Row 1: sc in 2nd ch from hook and in each ch across. (96 sc)
Row 2: ch 2, turn. hdc in same st, hdc in next st, (2 hdc in next st, hdc in next st) across. (144 hdc)
Row 3: ch 3, turn. dc in same st, dc in next 2 st, (2 dc in next st, dc in next st, dc in next st) across.
(192 dc)
Row 4: ch 4, turn. tr in same st, tr in each of the next 3 st, (2 tr in next st, tr in each of the next 3 st)
until 56 st away from end, ch 6, sk next 6 st, resume pattern (keyhole made). (240 tr)
Row 5: 2 sc in each st across. (480 sc) Finish off. No edging.

25 October 2011

Dresser Scarf

This is a dresser scarf I made for my mom last Christmas.  I used motif pattern 4004 from , size 10 crochet thread, and a size 7 steel hook.  I am very interested in thread crochet but have yet to develop the patience to see a large-scale project through. has fun, modern motifs.  I recommend the site to anyone who is interested in thread crochet but who wants to do something other than vintage crochet.

               Here is a detail of the motif.

24 October 2011

Ribbed Picot Keyhole Scarf for Toddler

This is the first pattern I've posted online.  Please let me know if you find errors, and feel free to post any modifications you make in the comments section.

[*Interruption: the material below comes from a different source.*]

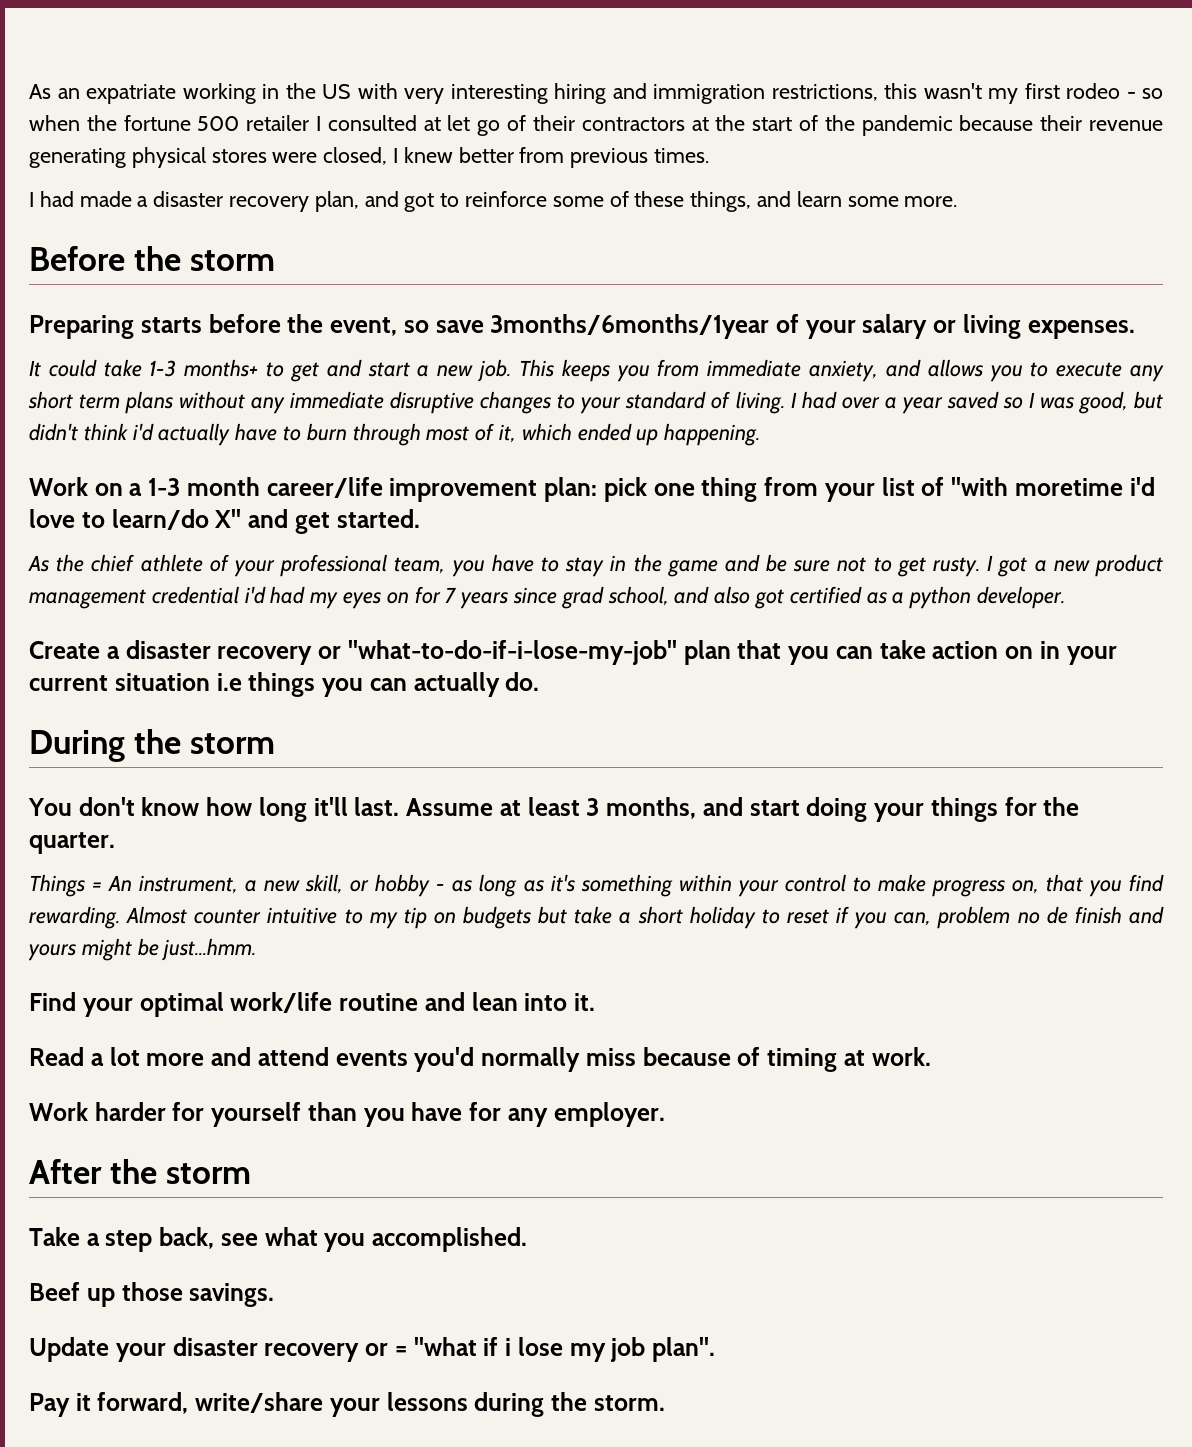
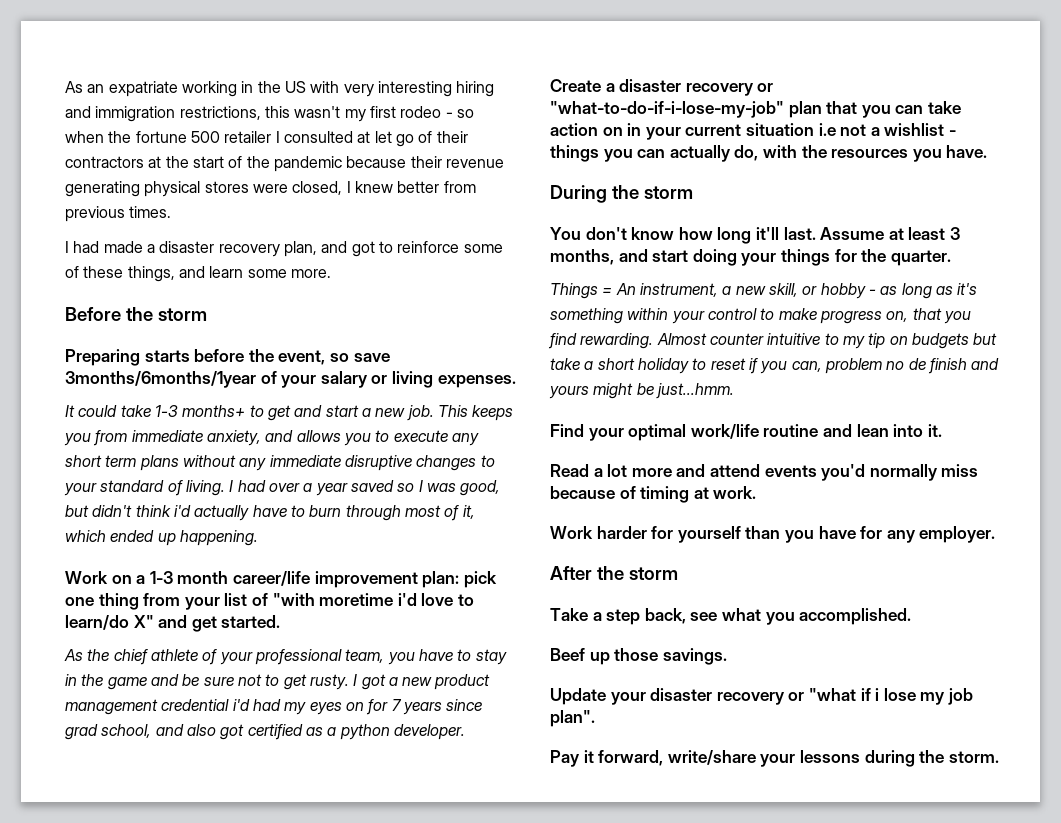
[248,672,540,697] things you can actually do. -> [840,123,956,136] [550,145,988,162] not a wishlist - things you can actually do, with the resources you have.
[394,1346,407,1356] = -> (805, 696) none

This pattern is my sole property.  You may print it for purposes of making the project, but you may not sell or repost this pattern.  Items made from this pattern are for personal use or may be used as gifts or sold for charity.

YARN: Bernat Cottontots, Green
HOOK: I, 5.5 mm
Pattern uses US terminology.

Note: All hdc worked into back loops only.

Ch 91.
Row 1: hdc into back ridge of 3rd ch (counts as first hdc),  hdc into back ridge of each ch.
Row 2: ch 2, turn (counts as first hdc here and throughout pattern).  Working in back loops only, hdc in each  
Row 3: Ch 2, turn.  hdc in next 20 st, ch 5, sk next 5 st, hdc in remainder of row.
Row 4: Ch 2, turn.  hdc in each st.
Row 5: Ch 2, turn, hdc in each st.

EDGING: ch 3, join with sl st at base of ch (picot made).  3 sl st along edge, picot, 3 sl st around scarf.  Finish off.

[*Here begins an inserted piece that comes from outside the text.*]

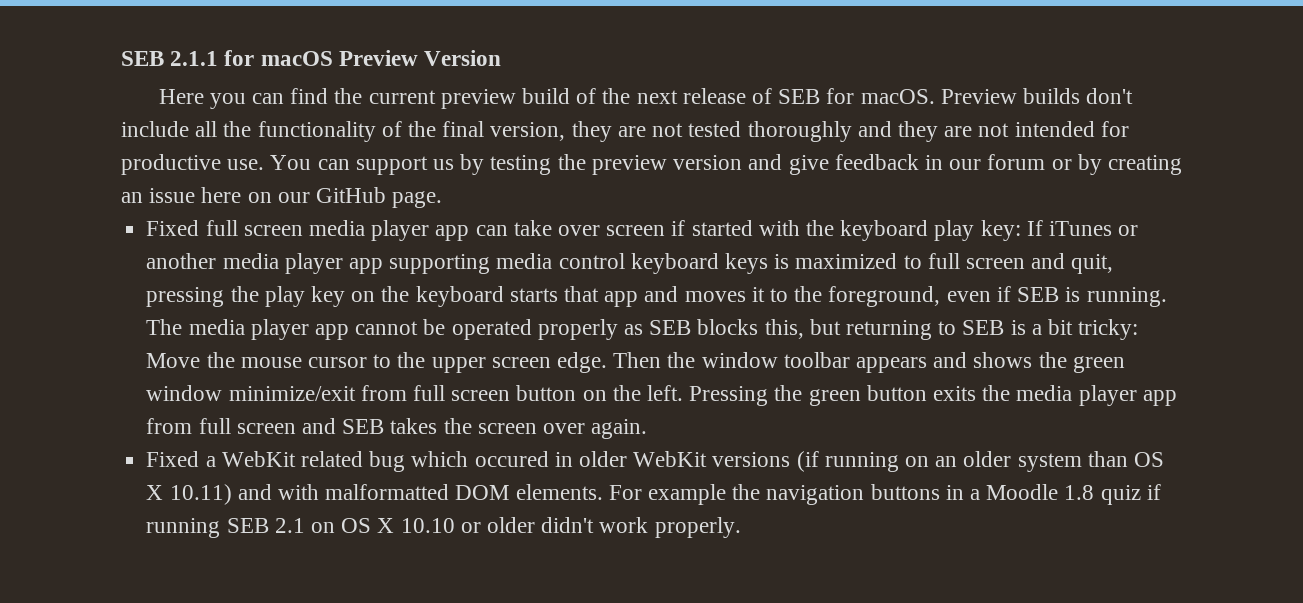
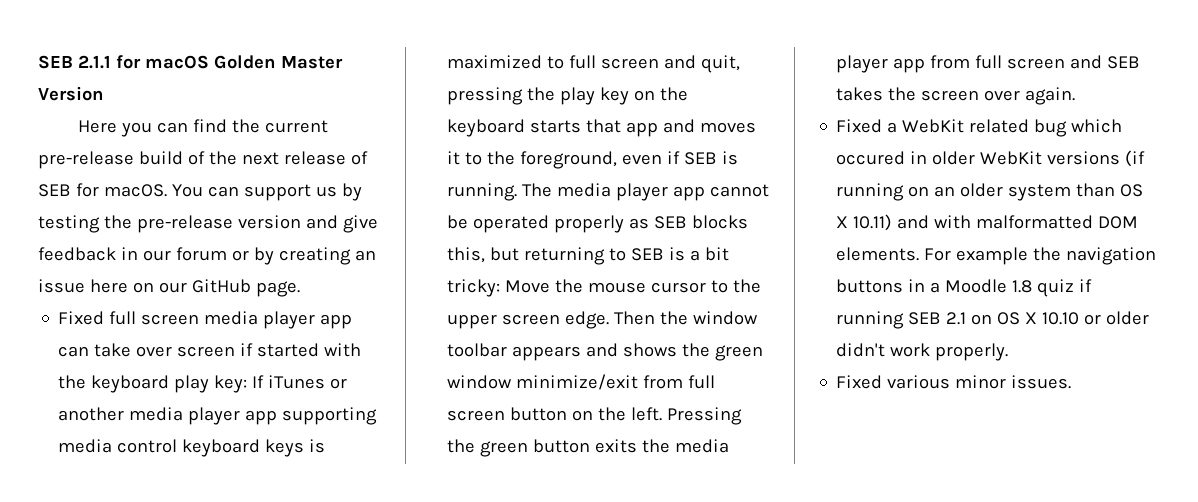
[338,50,418,66] Preview -> [213,55,343,69] Golden Master
[440,89,516,109] preview -> [38,151,134,169] pre-release
[940,88,1134,104] [121,121,1129,142] [121,154,265,175] Preview builds don't include all the functionality of the final version, they are not tested thoroughly and they are not intended for productive use. -> (167, 190) none
[591,155,667,175] preview -> [136,215,233,233] pre-release
(741, 527) none -> [836,375,1072,389] // Fixed various minor issues.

NOTE: The pink version pictured here is modified for better staying power.  I found that a single keyhole isn't necessarily enough to keep the scarf on an active child, so I worked the scarf with 2 keyholes.  It is widened to 8 rows, with keyholes placed in the 3rd and 6th rows.  The keyholes are still 5ch wide.  The woven look is attractive, and the scarf stays in place much better.

This pattern is easily modified for length and width.  For one keyhole, ensure that you work an odd number of rows, and place the keyhole in the center row. For two keyholes, simply ensure that the two holes are evenly spaced. The width and placement of the keyhole may be need to be modified as the size of the scarf is changed.